Abstract:Tree tensor networks, or tree-based tensor formats, are prominent model classes for the approximation of high-dimensional functions in computational and data science. They correspond to sum-product neural networks with a sparse connectivity associated with a dimension tree and widths given by a tuple of tensor ranks. The approximation power of these models has been proved to be (near to) optimal for classical smoothness classes. However, in an empirical risk minimization framework with a limited number of observations, the dimension tree and ranks should be selected carefully to balance estimation and approximation errors.

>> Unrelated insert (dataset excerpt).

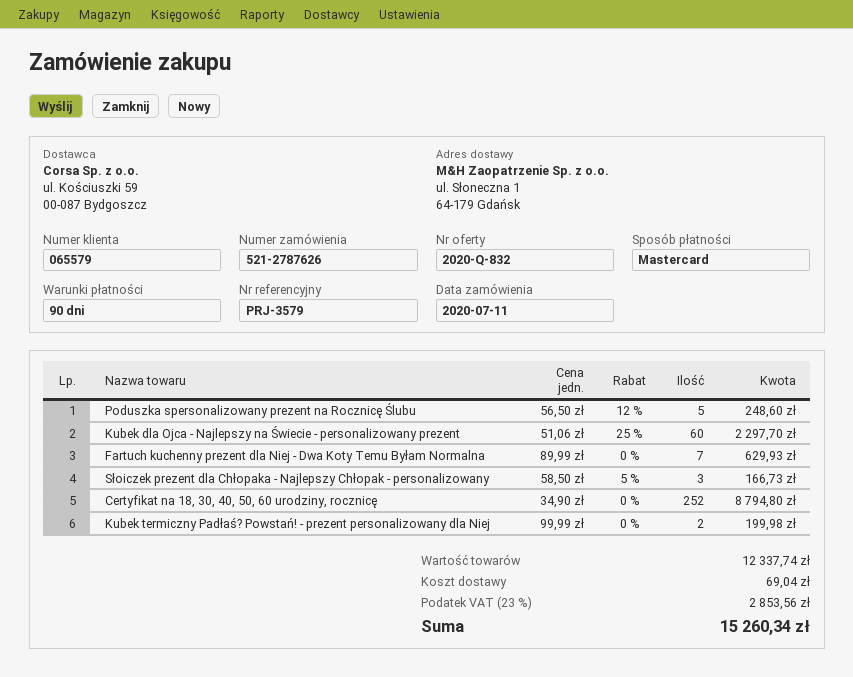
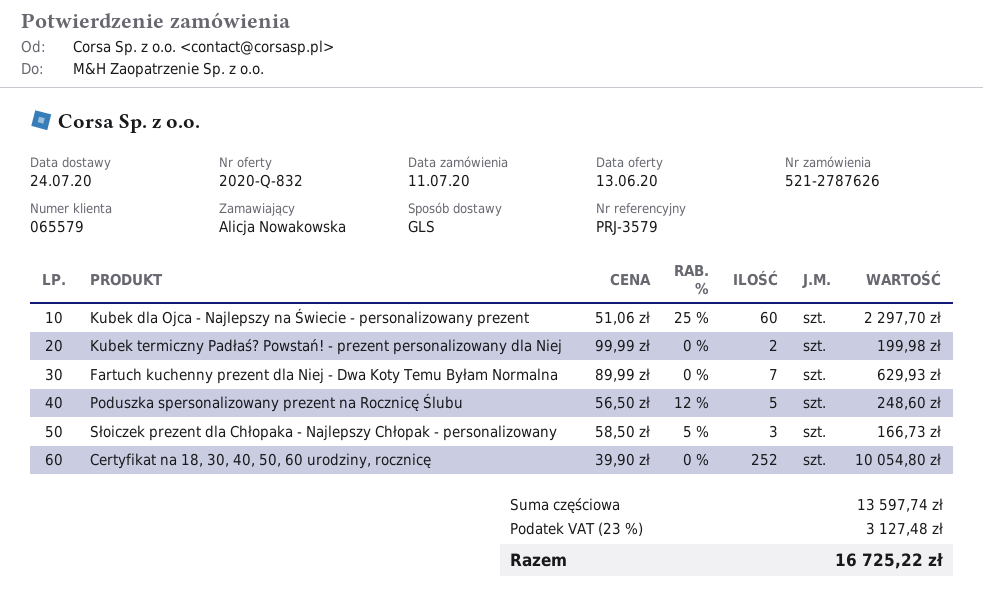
Certyfikat na 18, 30, 40, 50, 60 urodziny, rocznicę: 252 x 34.90 = 8794.80 -> 252 x 39.90 = 10054.80
subtotal: 12337.74 -> 13597.74
shipping: 69.04 -> none
tax: 23% = 2853.56 -> 23% = 3127.48
total: 15260.34 -> 16725.22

We propose and analyze a complexity-based model selection method for tree tensor networks in an empirical risk minimization framework and we analyze its performance over a wide range of smoothness classes. Given a family of model classes associated with different trees, ranks, tensor product feature spaces and sparsity patterns for sparse tensor networks, a model is selected (à la Barron, Birgé, Massart) by minimizing a penalized empirical risk, with a penalty depending on the complexity of the model class and derived from estimates of the metric entropy of tree tensor networks. This choice of penalty yields a risk bound for the selected predictor. In a least-squares setting, after deriving fast rates of convergence of the risk, we show that our strategy is (near to) minimax adaptive to a wide range of smoothness classes including Sobolev or Besov spaces (with isotropic, anisotropic or mixed dominating smoothness) and analytic functions. We discuss the role of sparsity of the tensor network for obtaining optimal performance in several regimes. In practice, the amplitude of the penalty is calibrated with a slope heuristics method. Numerical experiments in a least-squares regression setting illustrate the performance of the strategy.

What problem does this paper attempt to address?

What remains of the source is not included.